::: INPUT MATERIAL

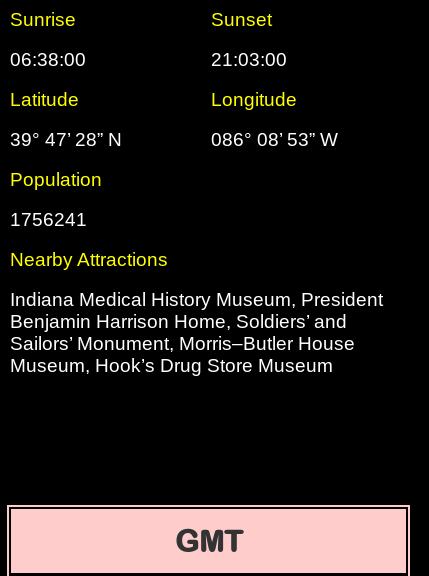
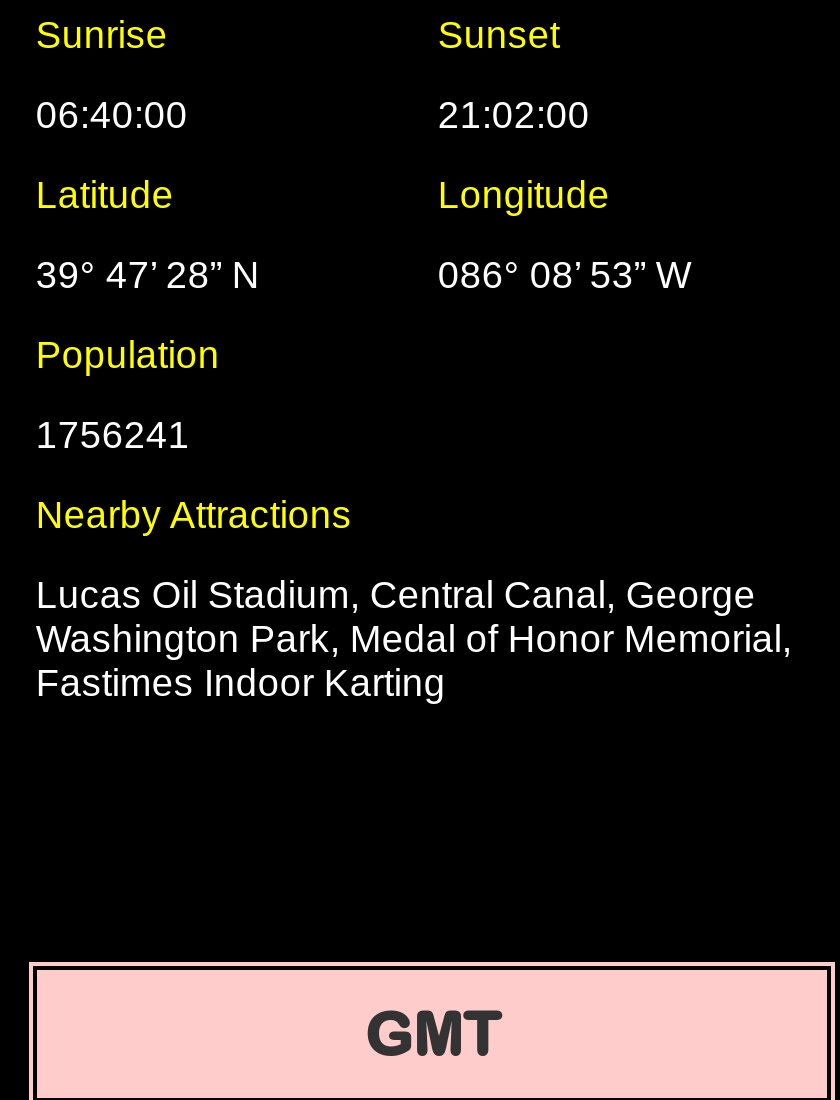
- 06:38:00
+ 06:40:00

- 21:03:00
+ 21:02:00

- Indiana Medical History Museum, President
- Benjamin Harrison Home, Soldiers’ and
- Sailors’ Monument, Morris–Butler House
- Museum, Hook’s Drug Store Museum
+ Lucas Oil Stadium, Central Canal, George
+ Washington Park, Medal of Honor Memorial,
+ Fastimes Indoor Karting
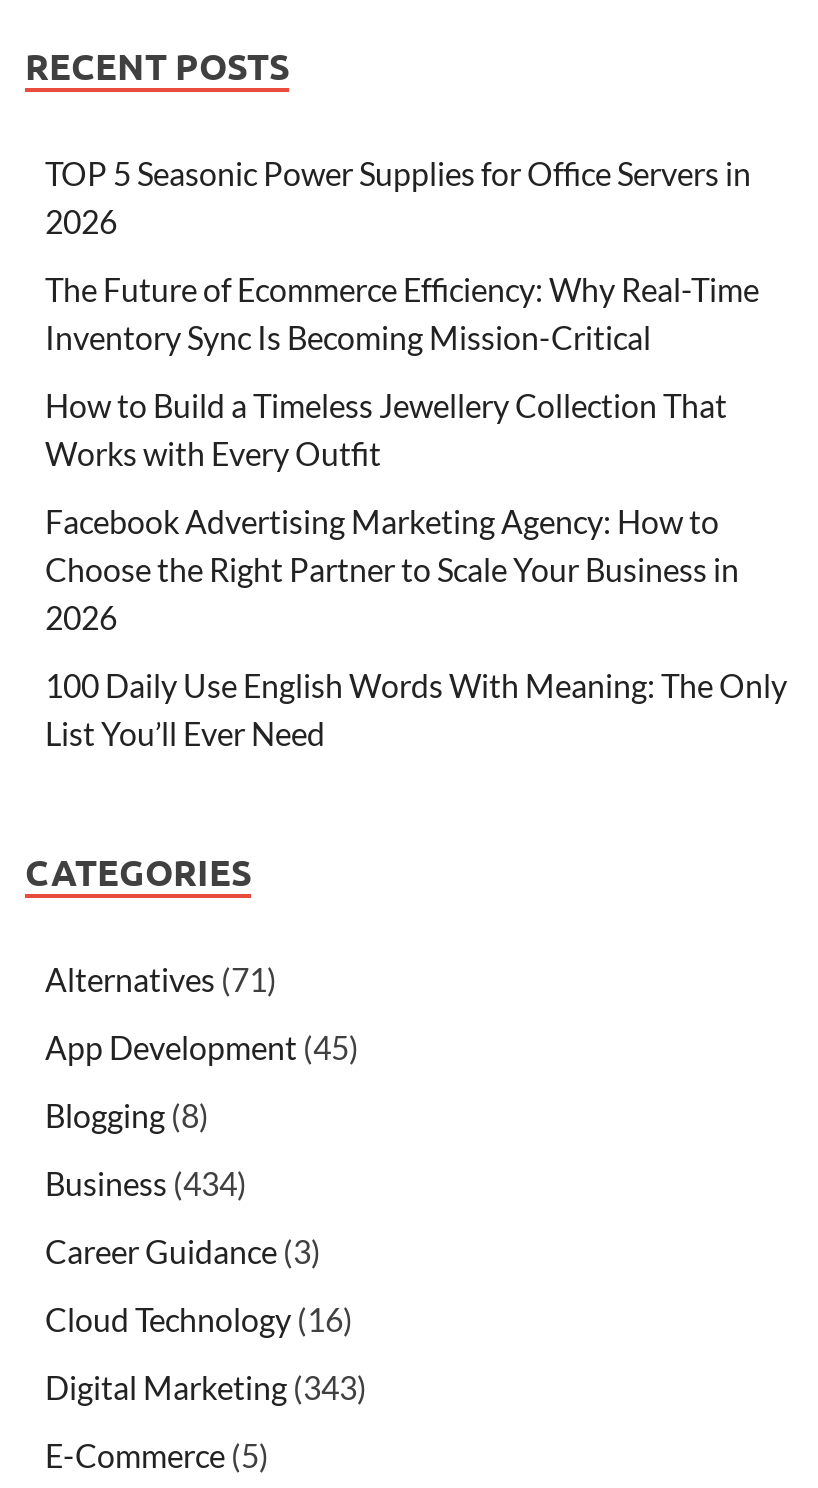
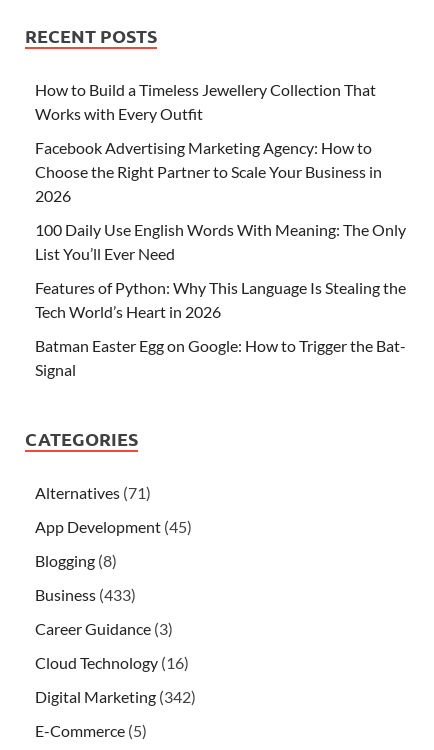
- TOP 5 Seasonic Power Supplies for Office Servers in
- 2026
- The Future of Ecommerce Efficiency: Why Real-Time
- Inventory Sync Is Becoming Mission-Critical

moved up: How to Build a Timeless Jewellery Collection That | Works with Every Outfit | Facebook Advertising Marketing Agency: How to | Choose the Right Partner to Scale Your Business in | 2026 | 100 Daily Use English Words With Meaning: The Only | List You’ll Ever Need

+ Features of Python: Why This Language Is Stealing the
+ Tech World’s Heart in 2026
+ Batman Easter Egg on Google: How to Trigger the Bat-
+ Signal

- Business (434)
+ Business (433)

- Digital Marketing (343)
+ Digital Marketing (342)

::::::

TASK DESCRIPTION: What is needed is every line of the records that contains the word "Digital".

YOUR SOLUTION:
- Digital Marketing (343)
+ Digital Marketing (342)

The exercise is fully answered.